Data shown:
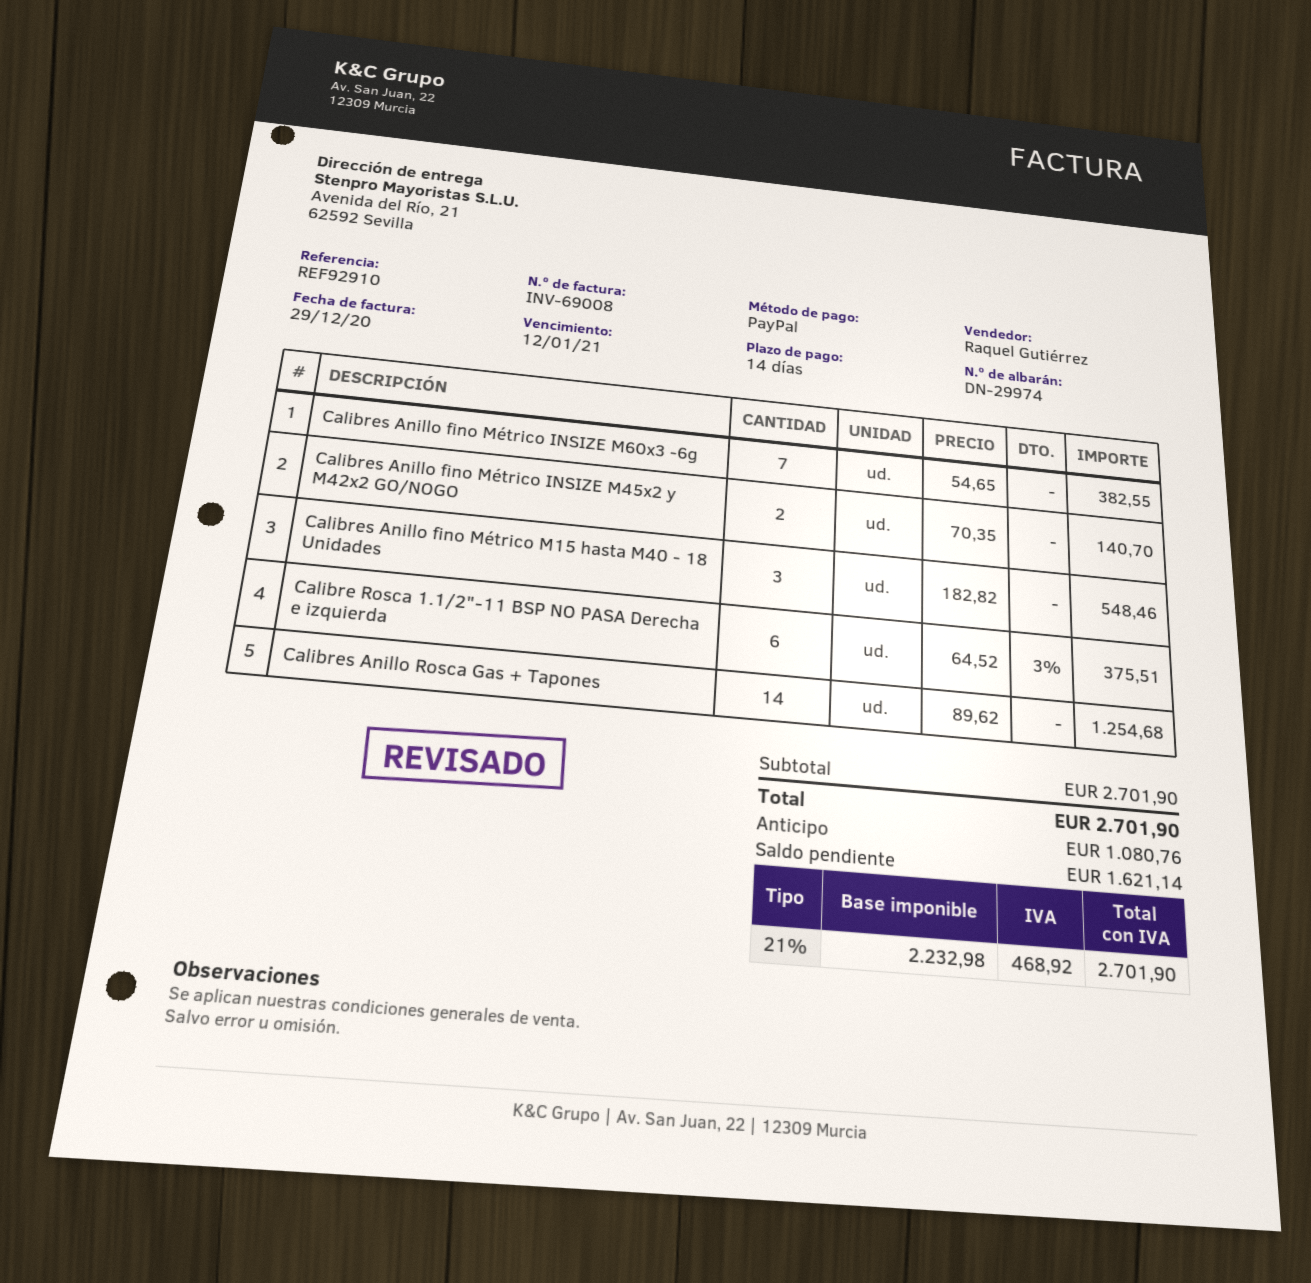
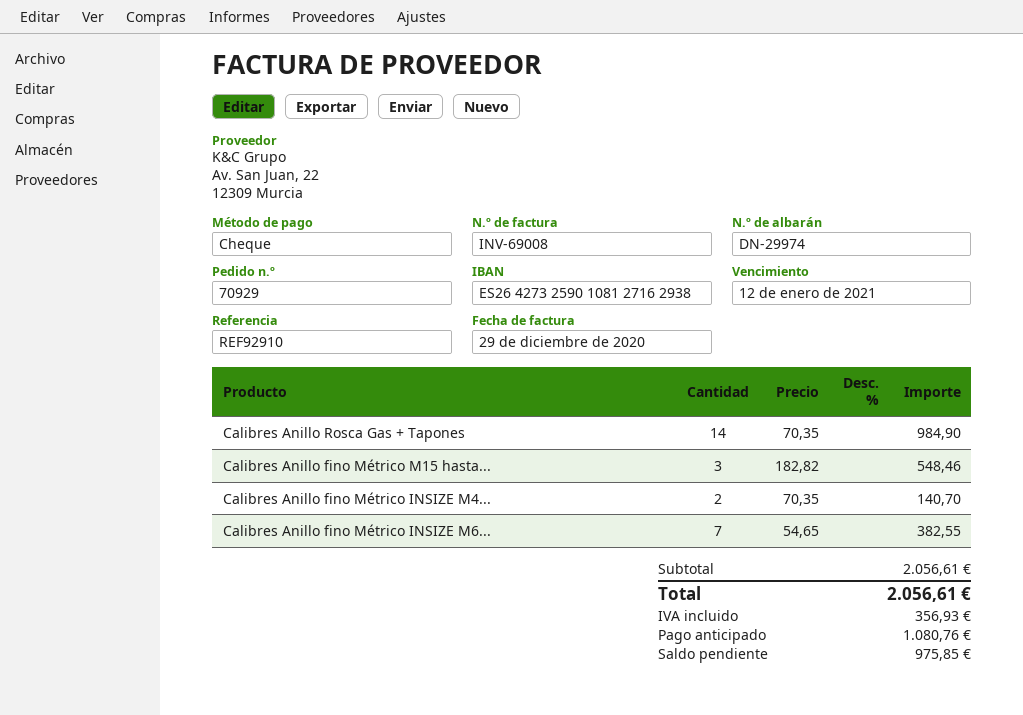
payment method: PayPal -> cheque
Calibre Rosca 1.1/2"-11 BSP NO PASA Derecha e izquierda: 6 x 64.52 - 3% = 375.51 -> none
Calibres Anillo Rosca Gas + Tapones: 14 x 89.62 = 1254.68 -> 14 x 70.35 = 984.90
subtotal: 2701.90 -> 2056.61
tax: 468.92 -> 356.93
total: 2701.90 -> 2056.61
balance: 1621.14 -> 975.85

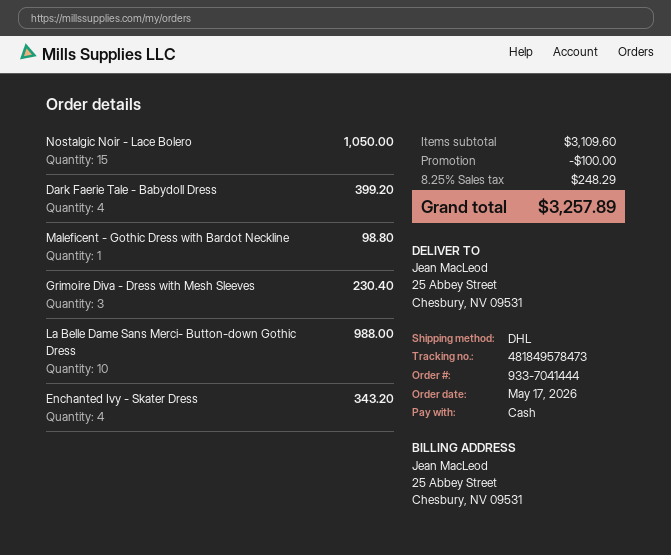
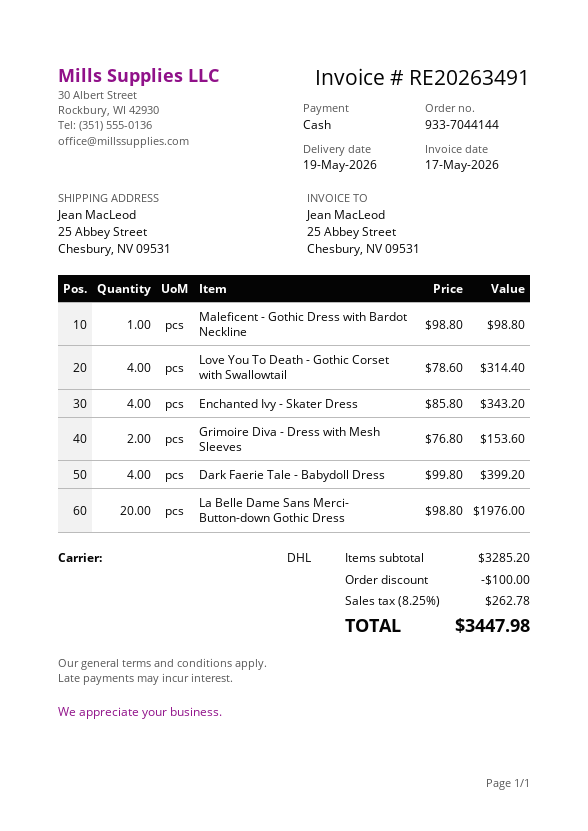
order number: 933-7041444 -> 933-7044144
Nostalgic Noir - Lace Bolero: 15 for 1050.00 -> none
Grimoire Diva - Dress with Mesh Sleeves: 3 for 230.40 -> 2 for 153.60
La Belle Dame Sans Merci- Button-down Gothic Dress: 10 for 988.00 -> 20 for 1976.00
Love You To Death - Gothic Corset with Swallowtail: none -> 4 for 314.40
subtotal: 3109.60 -> 3285.20
tax: 8.25% = 248.29 -> 8.25% = 262.78
total: 3257.89 -> 3447.98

Your task:
Skip the pictures and give the entries above again word for word.

Task output:
payment method: PayPal -> cheque
Calibre Rosca 1.1/2"-11 BSP NO PASA Derecha e izquierda: 6 x 64.52 - 3% = 375.51 -> none
Calibres Anillo Rosca Gas + Tapones: 14 x 89.62 = 1254.68 -> 14 x 70.35 = 984.90
subtotal: 2701.90 -> 2056.61
tax: 468.92 -> 356.93
total: 2701.90 -> 2056.61
balance: 1621.14 -> 975.85

order number: 933-7041444 -> 933-7044144
Nostalgic Noir - Lace Bolero: 15 for 1050.00 -> none
Grimoire Diva - Dress with Mesh Sleeves: 3 for 230.40 -> 2 for 153.60
La Belle Dame Sans Merci- Button-down Gothic Dress: 10 for 988.00 -> 20 for 1976.00
Love You To Death - Gothic Corset with Swallowtail: none -> 4 for 314.40
subtotal: 3109.60 -> 3285.20
tax: 8.25% = 248.29 -> 8.25% = 262.78
total: 3257.89 -> 3447.98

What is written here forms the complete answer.